I should be clear: I’m not naive about any of this, nor am I a Ukraine maximalist. There may be a limit to how long they can resist, or should be encouraged to. The history of the region is too complicated for inflexible maximalism.

I have been to both Russia and Ukraine repeatedly over decades. I first visited Ukraine on the very week it declared independence, watching a nation step into an uncertain light. I have followed Putin’s rise from the beginning and spent years leading AP coverage of his benighted reign. When Mikhail Gorbachev was still alive, I sat with him in Moscow and asked directly about Putin. Even Gorbachev, the man who presided over the end of the Soviet empire, showed unmistakable fear of Putin. You learn to trust moments like that.

Mikhail and me

This is a complicated region. My parents were from Eastern Europe; I grew up with the maps and the memories, and I know the history — the partitions, the shifting borders, the invented “republics,” the times in which entire populations woke up one morning to find their nationality has changed on paper. The internal borders of the former Soviet Union, and of many Eastern European countries, have always been fluid and in some cases partly fictitious.

So it is not completely irrational for Russia to covet parts of Ukraine where the language is Russian, the history intertwined, and where Moscow once exercised total control (though, for the world’s largest country, it is gluttonous to be sure). I never dismissed the possibility that territorial adjustments might ultimately be part of a settlement.

But here is the point: such adjustments cannot come as a reward for aggression that nets positive for the aggressor. They cannot arrive through invasion, annexation, or terror from the sky. If this war ever ends with Russia holding pieces of Ukraine, then Ukraine must be massively compensated and Russia must be massively punished. It must be unambiguous that Russia lost more than it gained — economically, politically, militarily, and strategically. And any agreement must guarantee in a real way, not a Trumpy way, that Russia will never again be tempted to attack a neighbor in this way.

That is the threshold for a credible peace. The 28-point plan does not come close.
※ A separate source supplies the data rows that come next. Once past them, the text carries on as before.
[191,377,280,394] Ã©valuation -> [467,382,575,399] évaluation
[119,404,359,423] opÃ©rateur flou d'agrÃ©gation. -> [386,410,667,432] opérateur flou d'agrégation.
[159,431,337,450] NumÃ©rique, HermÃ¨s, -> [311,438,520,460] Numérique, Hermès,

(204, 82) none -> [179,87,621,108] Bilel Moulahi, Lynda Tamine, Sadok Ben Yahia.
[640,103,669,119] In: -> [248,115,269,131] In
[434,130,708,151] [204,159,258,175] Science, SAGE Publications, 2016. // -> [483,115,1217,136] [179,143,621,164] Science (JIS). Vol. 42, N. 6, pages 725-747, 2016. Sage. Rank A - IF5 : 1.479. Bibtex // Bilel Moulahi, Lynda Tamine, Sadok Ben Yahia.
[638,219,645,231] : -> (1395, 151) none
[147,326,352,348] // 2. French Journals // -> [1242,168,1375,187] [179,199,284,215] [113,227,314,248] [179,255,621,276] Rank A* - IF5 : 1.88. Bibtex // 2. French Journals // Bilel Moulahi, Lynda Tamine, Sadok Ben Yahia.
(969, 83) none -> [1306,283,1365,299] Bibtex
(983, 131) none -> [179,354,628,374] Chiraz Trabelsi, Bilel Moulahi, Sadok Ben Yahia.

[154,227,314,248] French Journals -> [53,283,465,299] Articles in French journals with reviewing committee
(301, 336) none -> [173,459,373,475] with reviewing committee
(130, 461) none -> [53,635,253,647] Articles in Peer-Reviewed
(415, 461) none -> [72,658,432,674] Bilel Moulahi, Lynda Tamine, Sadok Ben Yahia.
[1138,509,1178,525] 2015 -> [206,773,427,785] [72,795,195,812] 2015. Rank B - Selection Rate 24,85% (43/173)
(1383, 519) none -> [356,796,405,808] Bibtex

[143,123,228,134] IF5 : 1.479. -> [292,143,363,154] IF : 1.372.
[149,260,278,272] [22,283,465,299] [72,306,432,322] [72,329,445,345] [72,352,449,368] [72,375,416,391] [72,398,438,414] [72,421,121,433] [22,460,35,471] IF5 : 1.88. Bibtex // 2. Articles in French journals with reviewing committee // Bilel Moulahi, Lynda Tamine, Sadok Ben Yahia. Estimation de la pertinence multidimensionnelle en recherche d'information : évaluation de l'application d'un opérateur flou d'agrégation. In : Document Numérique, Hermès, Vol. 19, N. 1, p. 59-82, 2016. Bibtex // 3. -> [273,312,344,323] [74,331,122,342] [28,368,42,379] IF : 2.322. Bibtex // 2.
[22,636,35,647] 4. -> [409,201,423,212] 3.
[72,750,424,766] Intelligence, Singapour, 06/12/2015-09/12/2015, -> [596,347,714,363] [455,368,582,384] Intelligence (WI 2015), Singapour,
What was signed in Munich in 1938 was celebrated as the end of crisis. In truth, it was only its beginning. The architects of modern proposals would do well to remember that the past’s most painful lessons are not metaphors but precedents, and that the cost of misjudging an autocrat’s ambitions can be measured not just in land, but in lives. Do any of us believe Trump knows history, or understands its lessons? This is a major problem that urgently needs addressing.